We're fully aware that this technical setup is not very friendly to beginners, and creates much technical overhead before one can get started. However, the flexibility offered by this setup is required for the main purposes of MEI. As someone pointed out, MusicXML has been designed as an interchange format (even though its origin in and baffling similarity to MuseData (http://www.ccarh.org/publications/books/beyondmidi/online/musedata/) seems to contradict this). MEI, on the other hand, is intended to cover various scholarly requirements. It doesn't only seek to encode all that's necessary to describe a page of music coming out of Finale, Sibelius, or a human engraver from the 19th century. It is equally interested in manual additions and corrections of the composer in that 19th century print. Every handshift can be encoded, together with a description of the writing medium and the most likely writer (alongside possible alternatives). It is possible to point out the differences between multiple sources without duplicating the shared stuff. In essence, it seeks to cover all information contained in one or more manuscripts and prints, not only the aspects that directly influence the music (notation). 

With this in mind, the lack of software support for MEI in the past has been a benefit for its maturation. With no applications being around, the focus could go on the encoding, leading to very appropriate concepts in most cases. If an encoding model had to change, a break of backwards compatibility wasn't an issue, as there was not much that could be broken. Actually, such changes were most often requested by those who had data in that field, and wanted to overcome limitations of some kind. 

However, this situation has changed in the last couple of years, at least for the core areas of MEI (there is still sufficient room for exploration in more distant repertoires…). Applications like Verovio use MEI, and of course they can't support four different solutions for the same problem. In this regard, I expect that application support will define some kind of de-facto standard within MEI, and we're well advised to actively manage this process and take conscious decisions on what to keep and what to kick. At the same time, it is absolutely clear that no single renderer will ever be able to hand out all the information possibly contained in an MEI file. Obviously, one could use color or overlays to illustrate different writers of a manuscript, but there's no point in printing different readings from multiple sources simultaneously. Here it becomes clear that MEI requires an interactive rendering, where the application shows one alternative at a time, together with a hint that others are available. A demo of this concept is available at http://zolaemil.github.io/meiView, but I'm sure we'll see more advanced approaches in this direction in the future. 

This mismatch between encoding model and application support isn't perceived as restriction. First of all, many projects in the MEI context use digital facsimiles alongside their encodings. As MEI allows to relate the encoding to one or more facsimiles, there's no point in replicating the manuscript perfectly – in essence, you don't try to encode the (graphical) document, but instead the (logical) text it contains. At the same time, many projects pre-process their MEI instances before putting them into a renderer like Verovio. A good example of this might be http://beethovens-werkstatt.de/demo, where absolutely everything comes out of one single MEI file (which is available from the "Codierung" tab). We then use XQuery and XSLT to extract those parts which are required to display the different components. The message here is that software requirements are not the major design factor in the development of MEI, even though applications start to catch up and increasingly influence MEI itself. 

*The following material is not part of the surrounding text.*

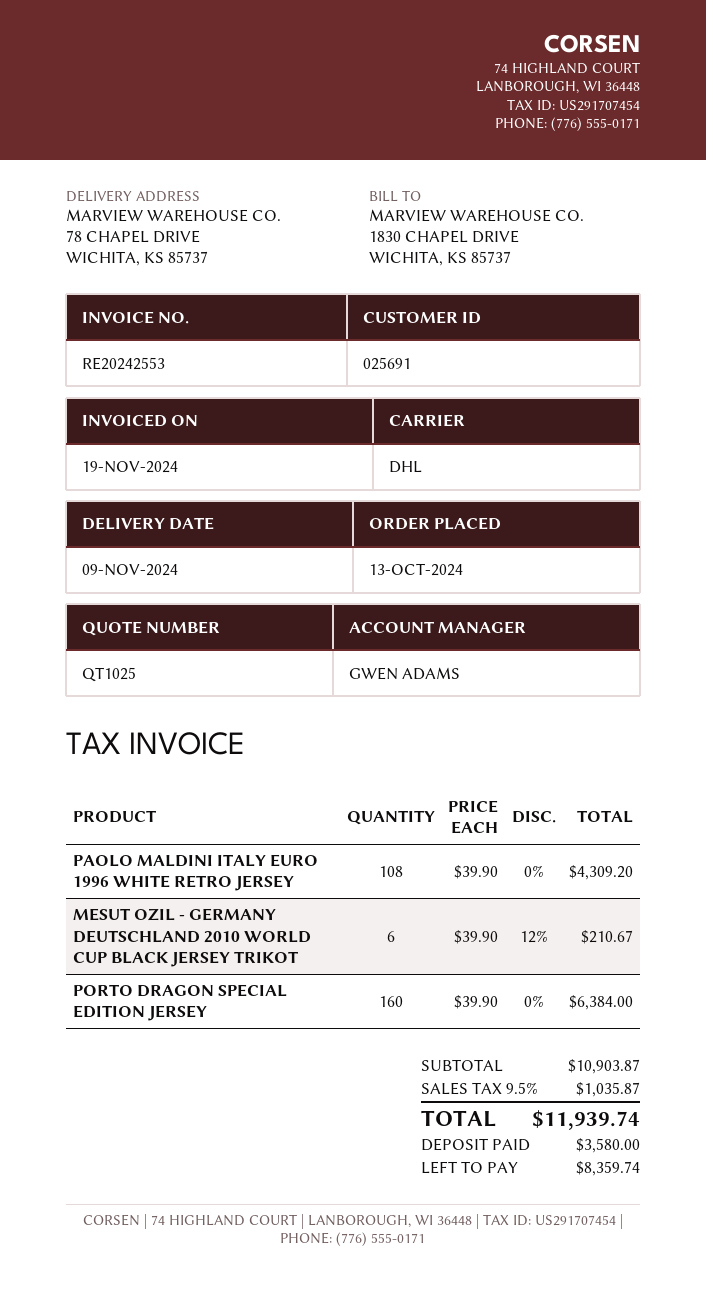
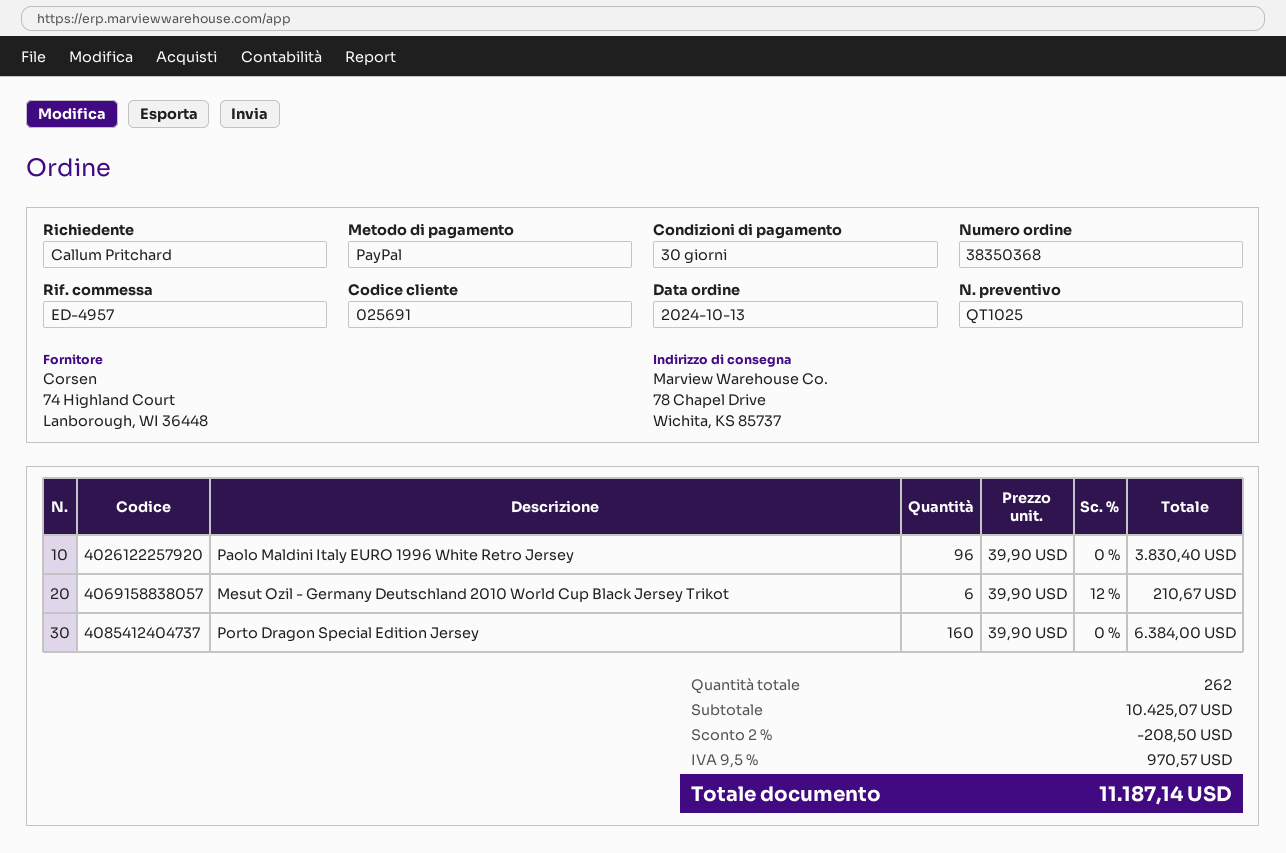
PAOLO MALDINI ITALY EURO 1996 WHITE RETRO JERSEY: 108 x 39.90 = 4309.20 -> 96 x 39.90 = 3830.40
subtotal: 10903.87 -> 10425.07
discount: none -> 2% = 208.50
tax: 9.5% = 1035.87 -> 9.5% = 970.57
total: 11939.74 -> 11187.14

Obviously, it makes a difference for the encoding if you seek to describe an existing source (which is often, but not always the primary motivation for MEI-based projects) or if you intend to prescribe how a renderer should lay out a digital score. While MEI tries to cover both aspects, a single encoding normally takes one or the other approach, as they may interfere. MusicXML is clearly designed with the second perspective in mind, and for good reason. The description of existing sources is a niche use case, which is – outside of the scholarly world – probably only relevant for Optical Music Recognition (OMR). Even then, it's clearly a very small part of the "market" for music encoding. 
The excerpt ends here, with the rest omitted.